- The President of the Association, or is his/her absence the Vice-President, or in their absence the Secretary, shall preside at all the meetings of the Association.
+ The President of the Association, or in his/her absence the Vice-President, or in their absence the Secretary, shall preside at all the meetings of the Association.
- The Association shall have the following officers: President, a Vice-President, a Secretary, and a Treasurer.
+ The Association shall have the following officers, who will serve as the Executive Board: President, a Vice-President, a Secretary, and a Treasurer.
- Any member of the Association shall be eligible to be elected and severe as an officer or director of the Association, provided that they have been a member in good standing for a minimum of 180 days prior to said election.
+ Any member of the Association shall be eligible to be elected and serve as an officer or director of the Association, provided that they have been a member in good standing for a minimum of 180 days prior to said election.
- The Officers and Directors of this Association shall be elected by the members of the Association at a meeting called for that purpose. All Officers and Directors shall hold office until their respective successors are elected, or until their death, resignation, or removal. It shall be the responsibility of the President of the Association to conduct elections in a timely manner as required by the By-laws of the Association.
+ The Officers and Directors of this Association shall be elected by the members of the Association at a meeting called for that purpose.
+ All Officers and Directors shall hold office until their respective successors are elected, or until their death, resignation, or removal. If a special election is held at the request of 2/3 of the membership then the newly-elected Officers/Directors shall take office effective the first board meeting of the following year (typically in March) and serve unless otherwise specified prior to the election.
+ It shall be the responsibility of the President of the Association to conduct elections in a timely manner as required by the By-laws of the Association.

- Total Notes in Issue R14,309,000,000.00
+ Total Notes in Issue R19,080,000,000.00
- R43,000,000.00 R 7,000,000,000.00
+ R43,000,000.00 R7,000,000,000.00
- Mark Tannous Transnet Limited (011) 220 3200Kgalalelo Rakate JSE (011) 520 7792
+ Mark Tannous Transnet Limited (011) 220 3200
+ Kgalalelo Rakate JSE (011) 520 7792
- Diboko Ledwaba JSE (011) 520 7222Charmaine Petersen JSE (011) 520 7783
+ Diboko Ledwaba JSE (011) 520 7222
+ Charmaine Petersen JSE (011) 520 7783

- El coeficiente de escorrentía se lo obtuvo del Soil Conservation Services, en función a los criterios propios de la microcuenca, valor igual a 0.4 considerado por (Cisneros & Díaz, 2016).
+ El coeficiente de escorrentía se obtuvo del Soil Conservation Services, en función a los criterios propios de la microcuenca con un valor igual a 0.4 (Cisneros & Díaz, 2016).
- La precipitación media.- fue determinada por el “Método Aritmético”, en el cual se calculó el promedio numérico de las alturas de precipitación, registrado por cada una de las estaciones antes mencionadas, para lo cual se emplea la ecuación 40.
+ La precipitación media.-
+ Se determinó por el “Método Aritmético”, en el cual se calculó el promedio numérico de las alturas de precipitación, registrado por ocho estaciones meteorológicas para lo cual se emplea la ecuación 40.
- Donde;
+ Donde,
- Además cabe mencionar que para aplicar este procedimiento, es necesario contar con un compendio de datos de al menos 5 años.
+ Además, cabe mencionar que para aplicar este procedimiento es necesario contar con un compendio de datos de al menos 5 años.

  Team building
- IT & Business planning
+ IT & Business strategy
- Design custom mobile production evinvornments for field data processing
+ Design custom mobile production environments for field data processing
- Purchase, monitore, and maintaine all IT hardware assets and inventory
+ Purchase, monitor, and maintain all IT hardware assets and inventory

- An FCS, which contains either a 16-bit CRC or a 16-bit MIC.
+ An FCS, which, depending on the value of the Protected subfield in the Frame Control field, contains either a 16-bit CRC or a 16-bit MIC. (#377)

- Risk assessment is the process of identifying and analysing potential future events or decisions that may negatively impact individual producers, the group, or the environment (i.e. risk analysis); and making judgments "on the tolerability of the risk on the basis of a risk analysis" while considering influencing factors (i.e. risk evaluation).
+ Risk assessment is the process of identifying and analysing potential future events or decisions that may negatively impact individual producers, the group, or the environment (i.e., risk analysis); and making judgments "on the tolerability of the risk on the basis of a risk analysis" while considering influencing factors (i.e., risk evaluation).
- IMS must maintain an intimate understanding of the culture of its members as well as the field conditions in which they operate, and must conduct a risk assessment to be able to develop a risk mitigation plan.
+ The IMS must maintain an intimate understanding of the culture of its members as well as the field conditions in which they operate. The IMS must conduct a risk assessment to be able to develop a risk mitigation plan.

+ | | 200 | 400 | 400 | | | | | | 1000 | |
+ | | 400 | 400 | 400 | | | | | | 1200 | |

====

*How to complete this task*: Copy out only the lines of the records above from the one with "environments for field data processing" through the one with "16-bit MIC. (#377)", exactly as they stand, both included.

*Solution to this task*:
+ Design custom mobile production environments for field data processing
- Purchase, monitore, and maintaine all IT hardware assets and inventory
+ Purchase, monitor, and maintain all IT hardware assets and inventory

- An FCS, which contains either a 16-bit CRC or a 16-bit MIC.
+ An FCS, which, depending on the value of the Protected subfield in the Frame Control field, contains either a 16-bit CRC or a 16-bit MIC. (#377)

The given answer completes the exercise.